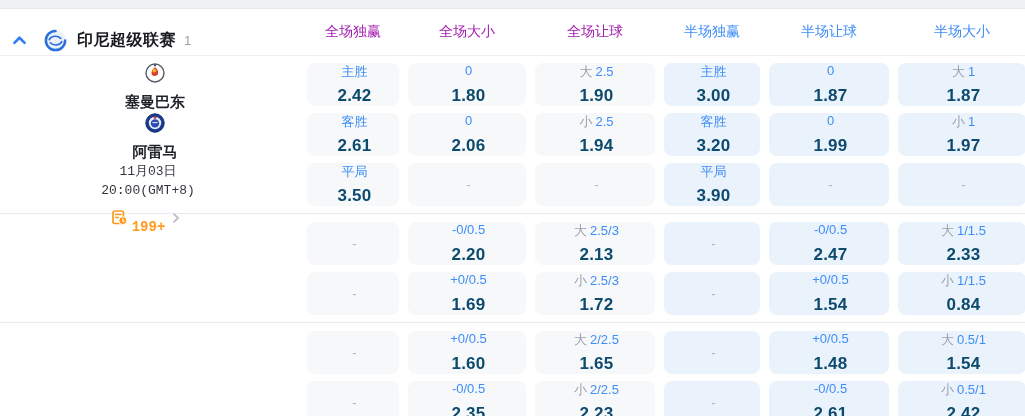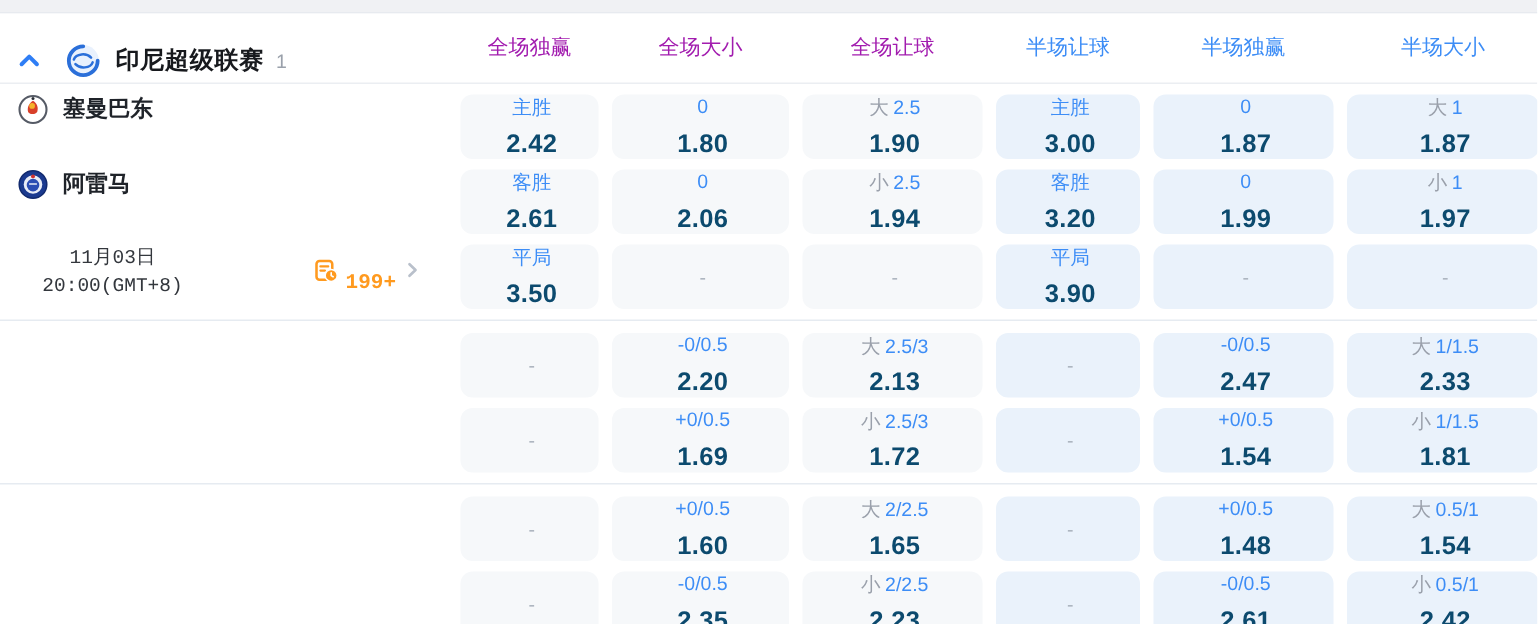--- a/index.html
+++ b/index.html
@@ -74,8 +74,8 @@
     <div class="col-head">全场独赢</div>
     <div class="col-head">全场大小</div>
     <div class="col-head">全场让球</div>
+    <div class="col-head half">半场独赢</div>
     <div class="col-head half">半场让球</div>
-    <div class="col-head half">半场独赢</div>
     <div class="col-head half">半场大小</div>
   </div>
 

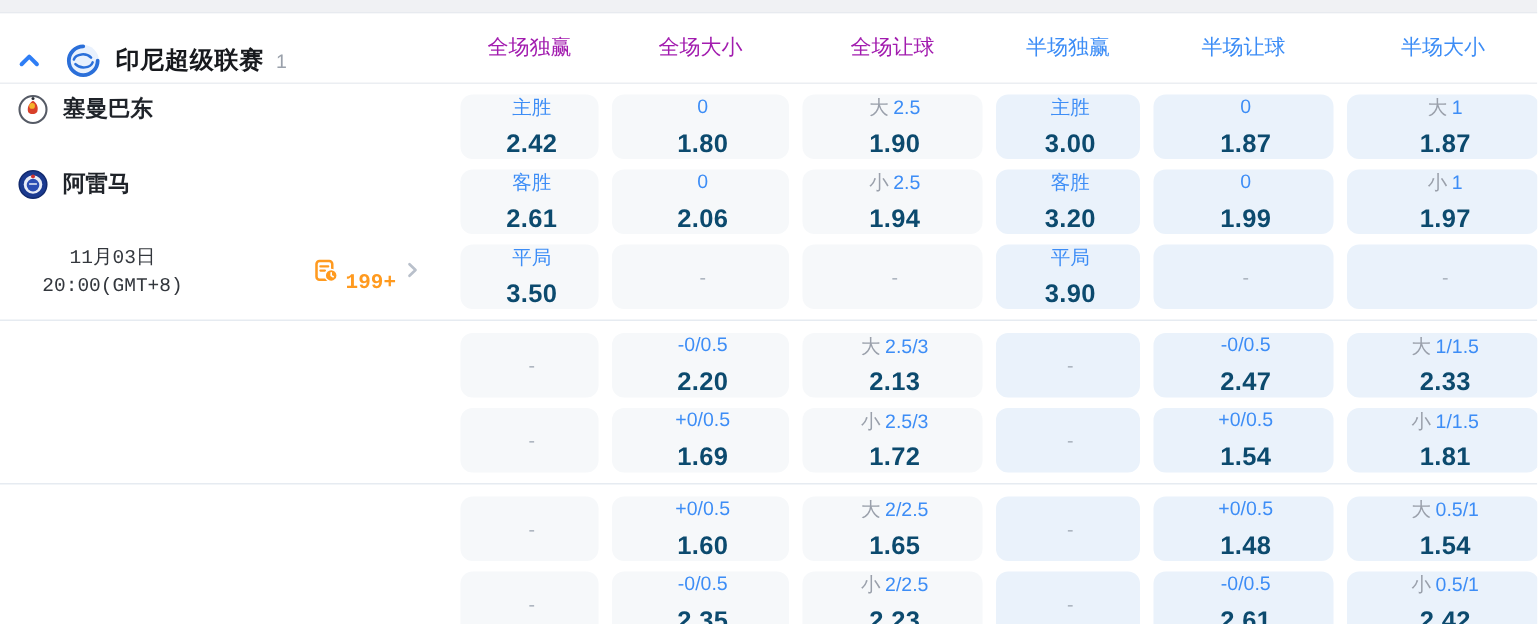--- a/index.html
+++ b/index.html
@@ -26,7 +26,7 @@
   .col-head.half{color:#3d8df6;}
   .rows{padding-top:7px;}
   .row{margin-bottom:7px;}
-  .row-left{height:43px;display:flex;align-items:flex-start;padding-left:12px;}
+  .row-left{height:43px;display:flex;align-items:center;padding-left:12px;flex-direction:column;}
   .team-left{gap:10px;cursor:pointer;}
   .team-name{font-size:15px;font-weight:600;color:#1f2329;}
   .meta-left{justify-content:space-between;padding-right:16px;font-family:Liberation Mono, monospace;}

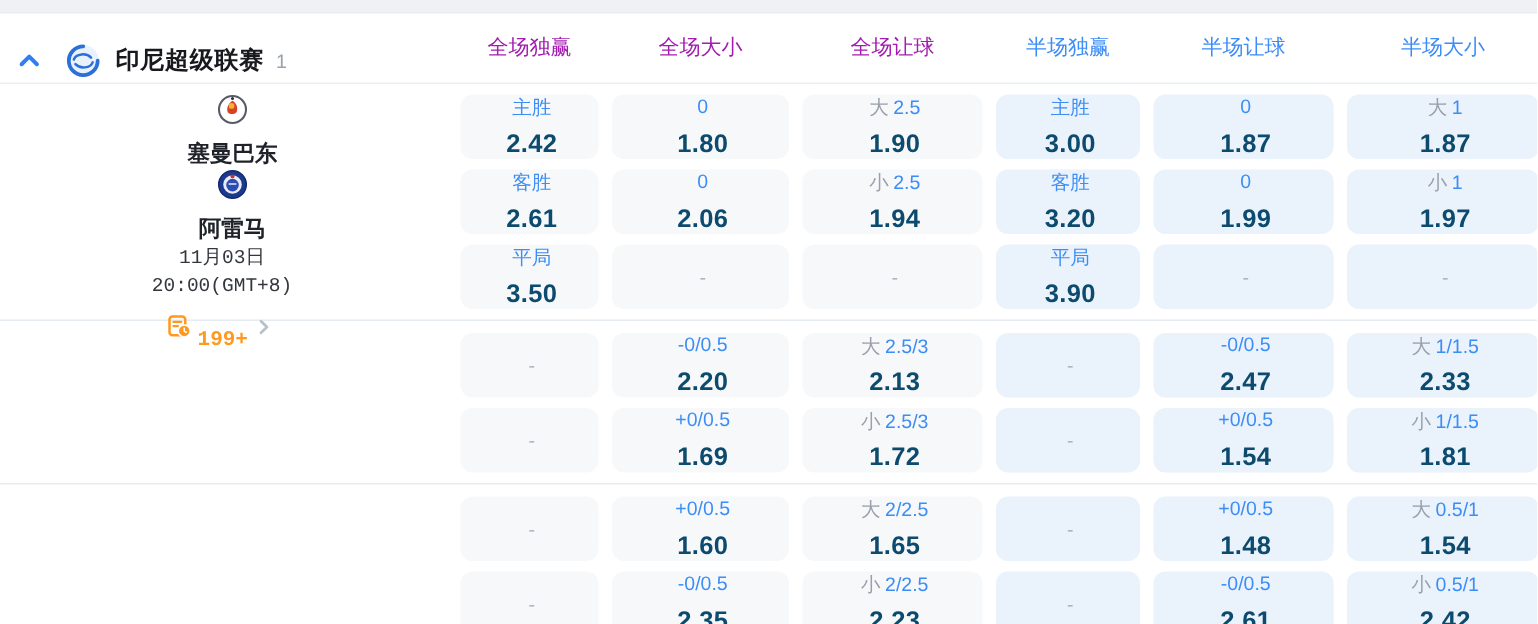--- a/index.html
+++ b/index.html
@@ -299,7 +299,7 @@
             <span class="lbl-prefix">小</span>
             <span class="lbl">1/1.5</span>
           </span>
-          <span class="val">1.81</span>
+          <span class="val">0.84</span>
         </div>
       </div>
       <div class="divider"></div>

**The problem**. Return each line in the records that holds the string "display".

**Answer section**.
-  .row-left{height:43px;display:flex;align-items:flex-start;padding-left:12px;}
+  .row-left{height:43px;display:flex;align-items:center;padding-left:12px;flex-direction:column;}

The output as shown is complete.